Au regard de ces résultats, nous ne pouvons faire l’impasse du rôle important des variables culturelle et socio-économique dans le climat délétère des familles avec un enfant TDA. En effet, l’espace inter-représentationnel famille et école doit s’ajuster pour respecter les points de vue de chacun. P. Castella (2003) disait que « l’objectivité de l’un peut devenir obligation pour l’autre lorsqu’il n’y a pas de domaine interculturel ». En cela, nous n’adhérons pas à l’idée d’une aide compensatrice à ces familles. En effet, nous considérons que celles-ci peuvent puiser dans leurs resssources culturelles, créatrices et affectives dans l’élaboration d’échanges éducatifs avec leur enfant. Elles semblent davantage demander une écoute et un regard empathique. La demande de certains conseils vient ensuite naturellement.

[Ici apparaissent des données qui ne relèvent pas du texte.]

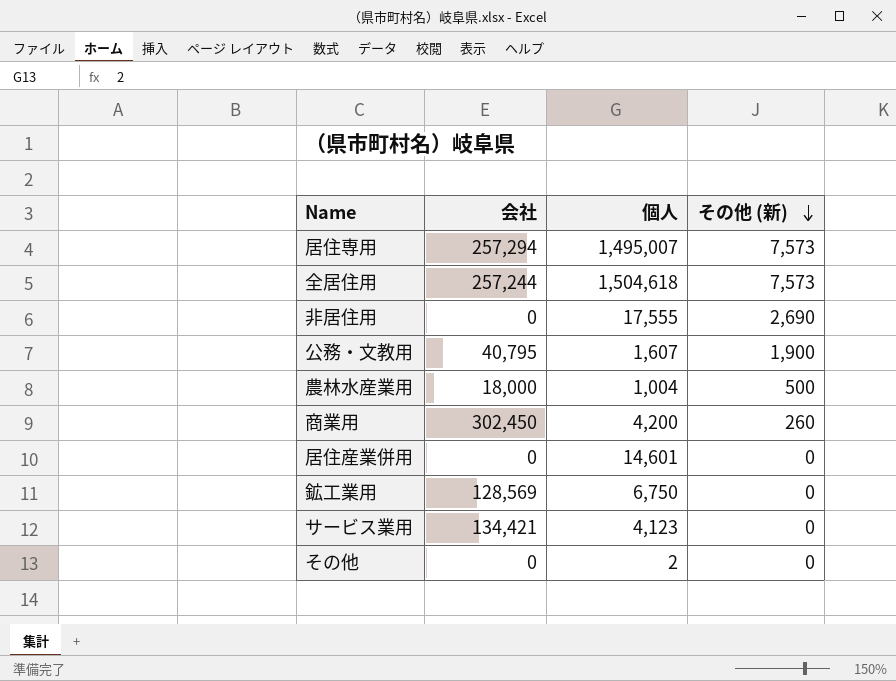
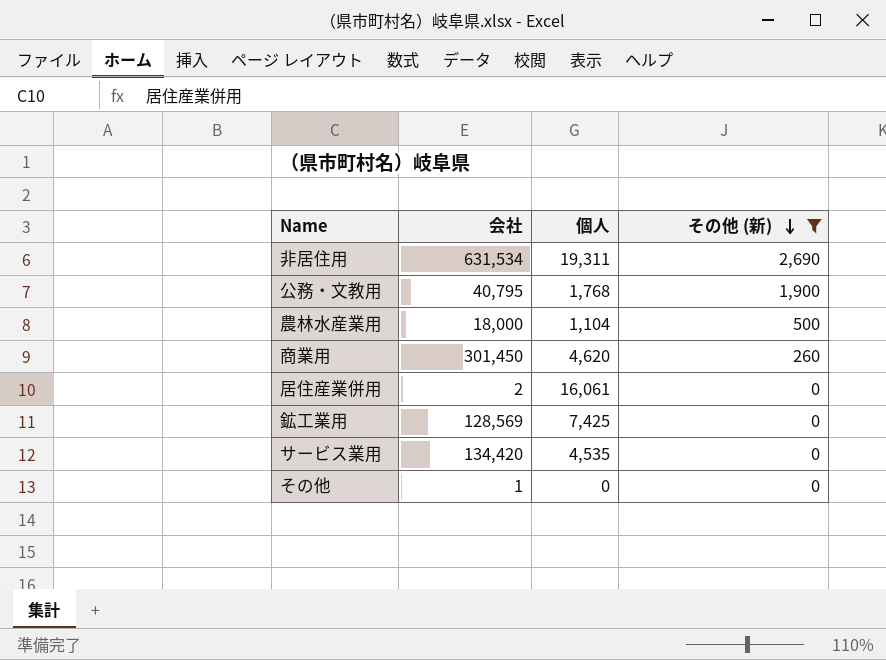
filter: none -> その他 (新) != 7,573
非居住用 | 会社: 0 -> 631,534
非居住用 | 個人: 17,555 -> 19,311
公務・文教用 | 個人: 1,607 -> 1,768
農林水産業用 | 個人: 1,004 -> 1,104
商業用 | 会社: 302,450 -> 301,450
商業用 | 個人: 4,200 -> 4,620
居住産業併用 | 会社: 0 -> 2
居住産業併用 | 個人: 14,601 -> 16,061
鉱工業用 | 個人: 6,750 -> 7,425
サービス業用 | 会社: 134,421 -> 134,420
サービス業用 | 個人: 4,123 -> 4,535
その他 | 会社: 0 -> 1
その他 | 個人: 2 -> 0

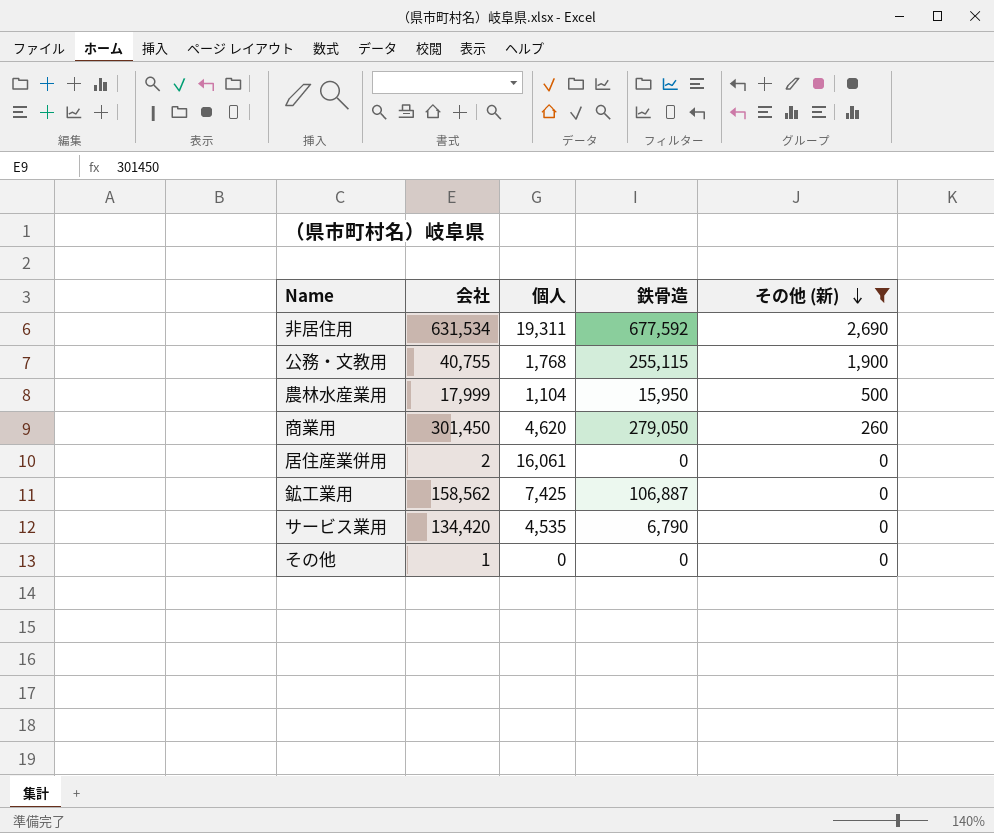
column 鉄骨造 | position: none -> 4
公務・文教用 | 会社: 40,795 -> 40,755
農林水産業用 | 会社: 18,000 -> 17,999
鉱工業用 | 会社: 128,569 -> 158,562

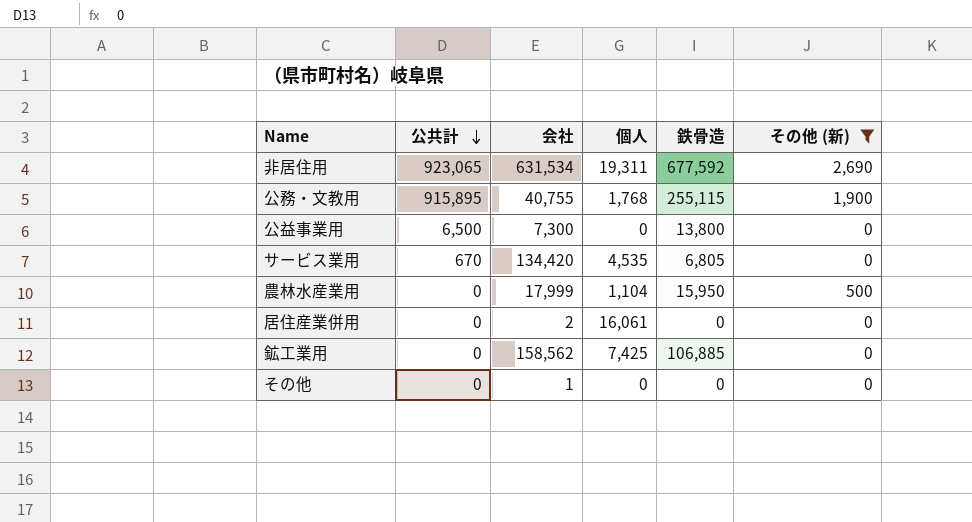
row order: その他 (新) descending -> 公共計 descending
column 公共計 | position: none -> 2
row 商業用: 301,450 | 4,620 | 279,050 | 260 -> none
row 公益事業用: none -> 6,500 | 7,300 | 0 | 13,800 | 0
サービス業用 | 鉄骨造: 6,790 -> 6,805
鉱工業用 | 鉄骨造: 106,887 -> 106,885

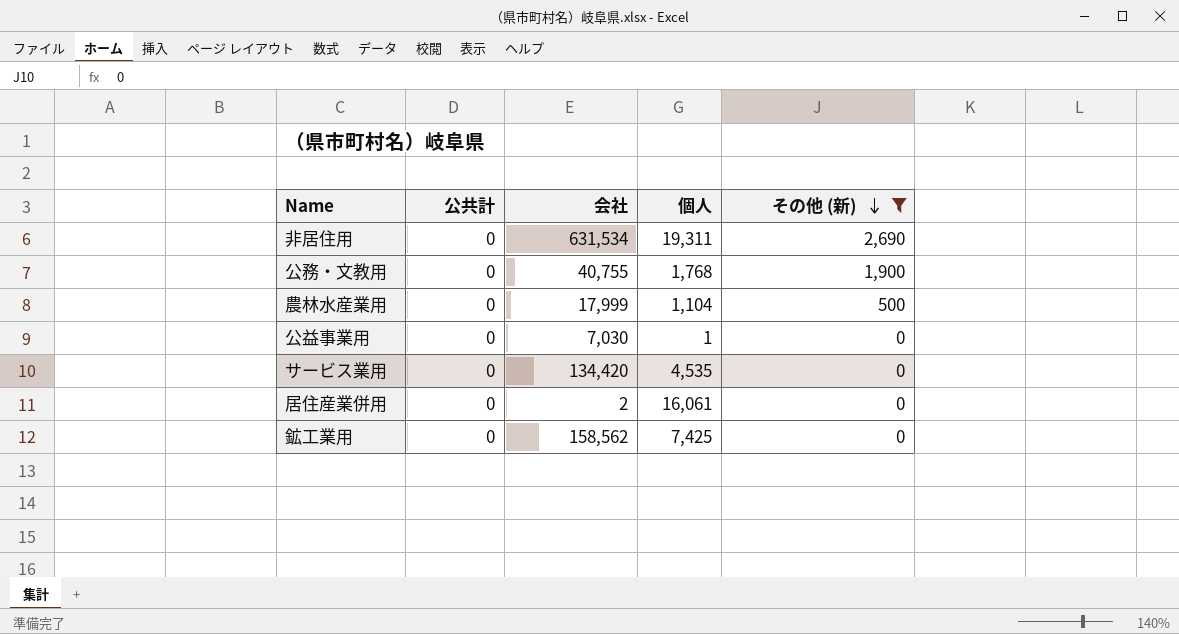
row order: 公共計 descending -> その他 (新) descending
column 鉄骨造 | position: 5 -> none
row その他: 0 | 1 | 0 | 0 | 0 -> none
非居住用 | 公共計: 923,065 -> 0
公務・文教用 | 公共計: 915,895 -> 0
公益事業用 | 公共計: 6,500 -> 0
公益事業用 | 会社: 7,300 -> 7,030
公益事業用 | 個人: 0 -> 1
サービス業用 | 公共計: 670 -> 0

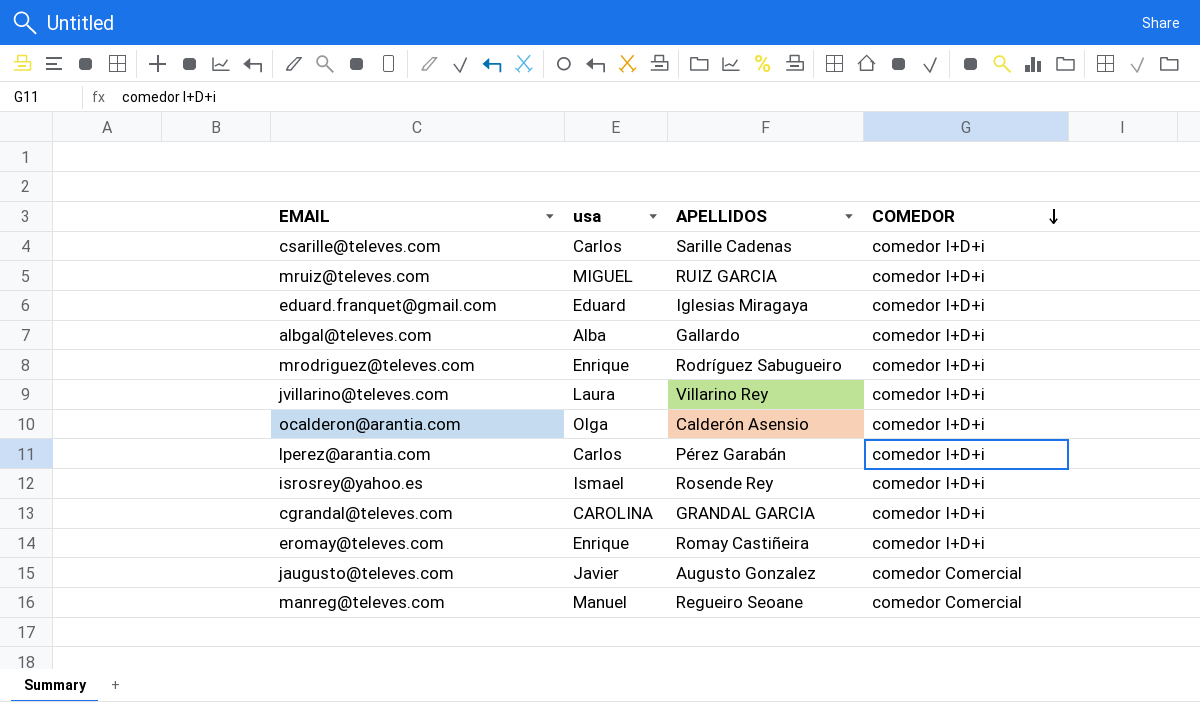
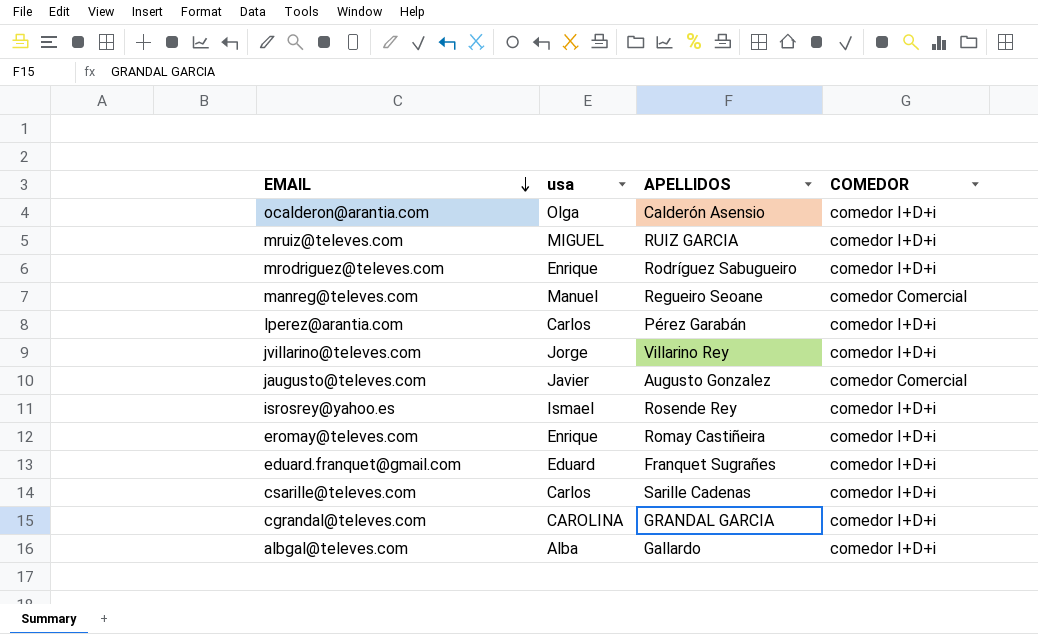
row order: COMEDOR descending -> EMAIL descending
jvillarino@televes.com | usa: Laura -> Jorge
eduard.franquet@gmail.com | APELLIDOS: Iglesias Miragaya -> Franquet Sugrañes

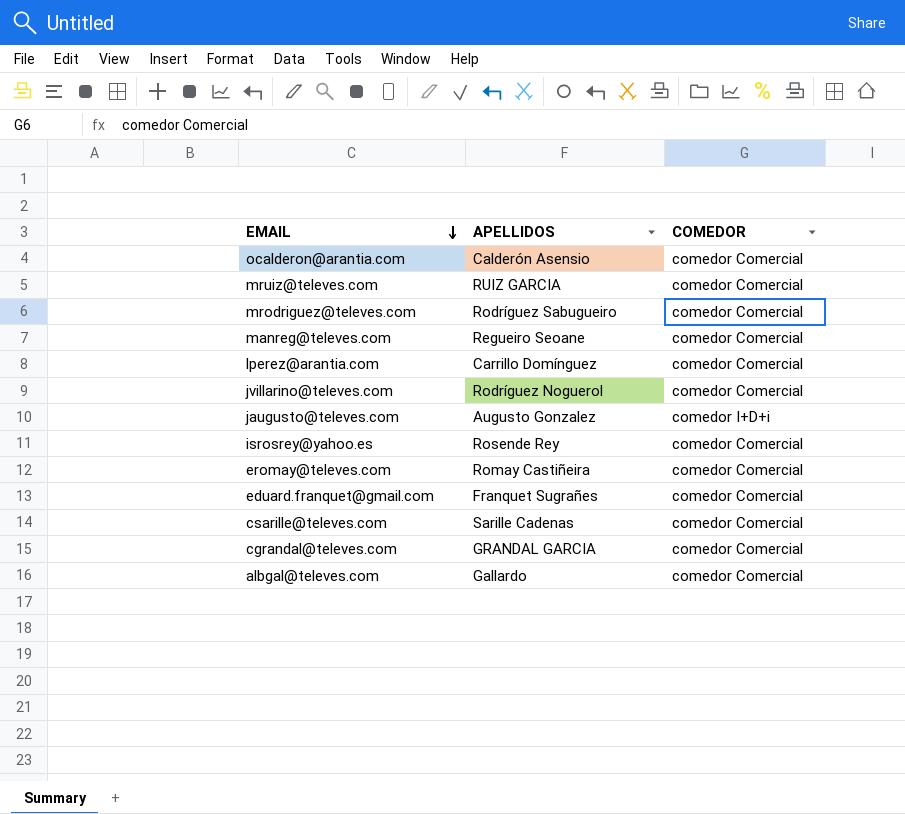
column usa | position: 2 -> none
ocalderon@arantia.com | COMEDOR: comedor I+D+i -> comedor Comercial
mruiz@televes.com | COMEDOR: comedor I+D+i -> comedor Comercial
mrodriguez@televes.com | COMEDOR: comedor I+D+i -> comedor Comercial
lperez@arantia.com | APELLIDOS: Pérez Garabán -> Carrillo Domínguez
lperez@arantia.com | COMEDOR: comedor I+D+i -> comedor Comercial
jvillarino@televes.com | APELLIDOS: Villarino Rey -> Rodríguez Noguerol
jvillarino@televes.com | COMEDOR: comedor I+D+i -> comedor Comercial
jaugusto@televes.com | COMEDOR: comedor Comercial -> comedor I+D+i
isrosrey@yahoo.es | COMEDOR: comedor I+D+i -> comedor Comercial
eromay@televes.com | COMEDOR: comedor I+D+i -> comedor Comercial
eduard.franquet@gmail.com | COMEDOR: comedor I+D+i -> comedor Comercial
csarille@televes.com | COMEDOR: comedor I+D+i -> comedor Comercial
cgrandal@televes.com | COMEDOR: comedor I+D+i -> comedor Comercial
albgal@televes.com | COMEDOR: comedor I+D+i -> comedor Comercial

De ce fait, nous avons été confrontés tout comme M. Tribhou (1994) et G. Maté (2001), au phénomène de la « dénégation ». Ce concept freudien définit l’acte verbal par lequel un sujet énonce et récuse un état de fait qui s’avère effectif, ce qui révèle une dénégation inconsciente du refoulé. Ce phénomène se traduit par la parole qui fait médiation entre la position du sujet par rapport à son refoulé. Il démontre que le sujet sait ce qu’il dénie par ailleurs (Assoun, 2001). Nous adhérons aux assertions de ces auteurs et de R. Barkley (1997) également, pour lesquels le travail intellectuel nécessite la séparation de l’affect et de la représentation. Comme nous venons de le signaler, notre présence et nos échanges ont favorisé l’émergence de cette représentation chez les parents des enfants TDA et indirectement chez ces enfants. Les mères en particulier, se sont interrogées davantage sur le comportement inadapté de leur enfant. Elles se sont également mises à s’interroger sur leur vie, sur les événements qui ont pu déclencher le comportement inadéquat de leur enfant. Certaines se sont inclues, senties participantes, tandis que d’autres se sont senties impuissantes, étrangères à ce processus d’inadaptation. Il nous apparaît pertinent suite à ce constat, d’étudier cette capacité de réflexion sur soi dans le processus de résilience. Ceci fera l’objet d’une autre étude. Néanmoins, observons le réseau relationnel de ces familles qui, pour une grande part, sont de nature mono-parentales. Cette variable est importante pour vérifier l’existence d’un appui moral, financier… Le fait de se sentir appartenir à un groupe familial notamment, contribue à améliorer le climat de vie en général. En effet, les personnes se sentent reconnues par les leurs, elles ont une place qui compte.